Roberto Vecchioni (Foto Instagram)

“A ottant’anni puoi perfino immaginarti di non morire mai”

“A ottant’anni puoi permetterti di dire tutto quel che vuoi – afferma il cantautore – anche indegne pu**anate. Puoi litigare e far pace nel giro di dieci minuti, puoi abbracciare dieci ragazze fuori da ogni sospetto (c’è chi va più in là, io no), puoi dimenticare o far finta di dimenticare, raccontar balle o chiedere un mare di favori, puoi perfino immaginarti di non morire mai, di veder crescere fino a tre metri l’ulivo che hai appena piantato”. “Il nonno del mio libro – spiega ancora il cantautore – è la mia coscienza, la mia anima.
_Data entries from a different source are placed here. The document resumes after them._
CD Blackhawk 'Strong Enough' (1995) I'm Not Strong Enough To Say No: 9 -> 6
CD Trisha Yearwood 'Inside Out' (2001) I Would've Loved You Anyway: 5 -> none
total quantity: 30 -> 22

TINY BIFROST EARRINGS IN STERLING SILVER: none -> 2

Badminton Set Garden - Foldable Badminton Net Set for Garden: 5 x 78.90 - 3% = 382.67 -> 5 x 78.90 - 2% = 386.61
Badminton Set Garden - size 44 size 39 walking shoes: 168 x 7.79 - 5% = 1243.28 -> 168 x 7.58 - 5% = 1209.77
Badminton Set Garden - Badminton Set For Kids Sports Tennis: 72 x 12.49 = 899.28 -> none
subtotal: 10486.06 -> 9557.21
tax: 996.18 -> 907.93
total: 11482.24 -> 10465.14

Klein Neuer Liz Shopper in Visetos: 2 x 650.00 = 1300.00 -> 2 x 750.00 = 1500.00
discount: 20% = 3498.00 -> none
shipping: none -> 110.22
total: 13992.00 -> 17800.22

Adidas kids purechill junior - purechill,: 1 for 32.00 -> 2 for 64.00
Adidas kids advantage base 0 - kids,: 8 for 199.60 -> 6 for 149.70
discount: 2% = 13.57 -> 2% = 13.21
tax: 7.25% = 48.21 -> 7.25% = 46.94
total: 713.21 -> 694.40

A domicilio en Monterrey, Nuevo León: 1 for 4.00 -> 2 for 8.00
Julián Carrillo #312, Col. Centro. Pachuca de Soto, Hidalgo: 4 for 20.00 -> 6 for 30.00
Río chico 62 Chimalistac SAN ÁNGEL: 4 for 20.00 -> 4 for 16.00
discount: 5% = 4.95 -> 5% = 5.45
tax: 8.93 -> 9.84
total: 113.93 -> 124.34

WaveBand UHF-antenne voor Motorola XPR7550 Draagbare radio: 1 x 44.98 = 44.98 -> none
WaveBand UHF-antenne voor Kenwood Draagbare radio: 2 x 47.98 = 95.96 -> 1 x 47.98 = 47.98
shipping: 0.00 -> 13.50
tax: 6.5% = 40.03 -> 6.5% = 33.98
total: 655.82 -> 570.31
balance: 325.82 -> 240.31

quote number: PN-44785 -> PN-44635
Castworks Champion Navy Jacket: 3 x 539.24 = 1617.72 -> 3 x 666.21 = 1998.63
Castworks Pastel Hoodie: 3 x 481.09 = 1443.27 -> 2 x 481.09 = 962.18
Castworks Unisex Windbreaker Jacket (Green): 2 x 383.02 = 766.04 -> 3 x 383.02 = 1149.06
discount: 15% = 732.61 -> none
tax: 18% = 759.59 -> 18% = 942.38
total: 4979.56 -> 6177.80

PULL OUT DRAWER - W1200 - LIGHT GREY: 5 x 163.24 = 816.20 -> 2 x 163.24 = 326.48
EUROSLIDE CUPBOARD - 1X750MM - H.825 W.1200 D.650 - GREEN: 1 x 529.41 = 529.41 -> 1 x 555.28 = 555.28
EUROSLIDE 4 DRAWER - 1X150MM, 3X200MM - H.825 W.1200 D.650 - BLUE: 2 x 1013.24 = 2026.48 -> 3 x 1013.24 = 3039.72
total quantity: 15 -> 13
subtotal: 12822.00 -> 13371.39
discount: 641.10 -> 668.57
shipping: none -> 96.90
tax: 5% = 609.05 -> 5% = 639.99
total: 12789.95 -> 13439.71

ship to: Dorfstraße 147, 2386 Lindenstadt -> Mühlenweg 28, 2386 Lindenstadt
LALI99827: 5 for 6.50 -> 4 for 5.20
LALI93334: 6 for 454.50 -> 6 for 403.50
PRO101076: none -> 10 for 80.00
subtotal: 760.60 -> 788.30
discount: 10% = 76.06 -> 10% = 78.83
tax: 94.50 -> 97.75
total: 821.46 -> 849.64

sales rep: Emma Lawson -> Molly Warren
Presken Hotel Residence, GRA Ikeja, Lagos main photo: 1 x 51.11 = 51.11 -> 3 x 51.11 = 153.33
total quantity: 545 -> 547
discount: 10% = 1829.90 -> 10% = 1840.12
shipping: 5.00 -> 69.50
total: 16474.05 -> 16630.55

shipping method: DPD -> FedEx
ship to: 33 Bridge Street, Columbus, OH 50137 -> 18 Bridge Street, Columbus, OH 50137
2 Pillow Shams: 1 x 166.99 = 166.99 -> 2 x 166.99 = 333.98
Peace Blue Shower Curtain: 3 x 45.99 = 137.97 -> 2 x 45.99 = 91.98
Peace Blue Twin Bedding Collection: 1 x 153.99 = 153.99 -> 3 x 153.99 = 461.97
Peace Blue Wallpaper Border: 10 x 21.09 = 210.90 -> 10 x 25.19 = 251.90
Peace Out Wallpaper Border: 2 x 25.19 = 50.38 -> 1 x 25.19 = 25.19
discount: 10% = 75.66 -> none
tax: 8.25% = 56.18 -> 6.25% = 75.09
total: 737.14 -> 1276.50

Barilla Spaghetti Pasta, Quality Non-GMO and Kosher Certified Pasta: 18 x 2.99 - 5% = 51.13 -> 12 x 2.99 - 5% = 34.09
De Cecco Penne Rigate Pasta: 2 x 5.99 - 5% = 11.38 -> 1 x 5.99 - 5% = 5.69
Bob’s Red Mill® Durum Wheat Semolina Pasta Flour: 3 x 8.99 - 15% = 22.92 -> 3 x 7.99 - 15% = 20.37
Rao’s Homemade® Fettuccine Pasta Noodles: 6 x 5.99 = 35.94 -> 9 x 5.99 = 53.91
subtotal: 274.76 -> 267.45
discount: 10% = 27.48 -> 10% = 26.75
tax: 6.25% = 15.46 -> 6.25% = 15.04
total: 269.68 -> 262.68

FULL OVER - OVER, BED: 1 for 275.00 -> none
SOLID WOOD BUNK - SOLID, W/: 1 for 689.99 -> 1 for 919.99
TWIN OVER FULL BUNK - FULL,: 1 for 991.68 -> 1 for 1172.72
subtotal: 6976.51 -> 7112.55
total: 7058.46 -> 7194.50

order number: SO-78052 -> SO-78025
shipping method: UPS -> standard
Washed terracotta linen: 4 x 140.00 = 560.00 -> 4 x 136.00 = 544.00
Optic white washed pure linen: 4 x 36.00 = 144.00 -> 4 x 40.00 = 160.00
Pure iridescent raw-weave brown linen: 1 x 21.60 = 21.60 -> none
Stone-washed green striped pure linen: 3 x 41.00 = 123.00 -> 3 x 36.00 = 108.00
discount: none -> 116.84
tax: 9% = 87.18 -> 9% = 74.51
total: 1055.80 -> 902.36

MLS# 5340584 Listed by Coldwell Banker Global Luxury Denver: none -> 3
È immutabile, eterno, immobile nel tempo. Lui non mangia, non beve, non cammina, non dorme. Lui pensa e sogna. E naturalmente ama”.

“C’è ancora la Milano di ‘Luci a San Siro’?”. “Non ha nessuna importanza che le cose, le tue cose, spariscano. La mia Milano è qui, al mio invecchiare si è fatta giovane, ma non mi ingannano né le case né le vie, non mi inganna quest’altra gente. San Siro è una regione del ricordo, che si mitizza dentro di me. Allora era l’amore e l’armonia con tutto, era speranza e l’attesa che i sogni sbocciassero per non finire mai”. “Oggi l’unica indelebile traccia che mi porto dentro di Milano è la sua anima”, conclude.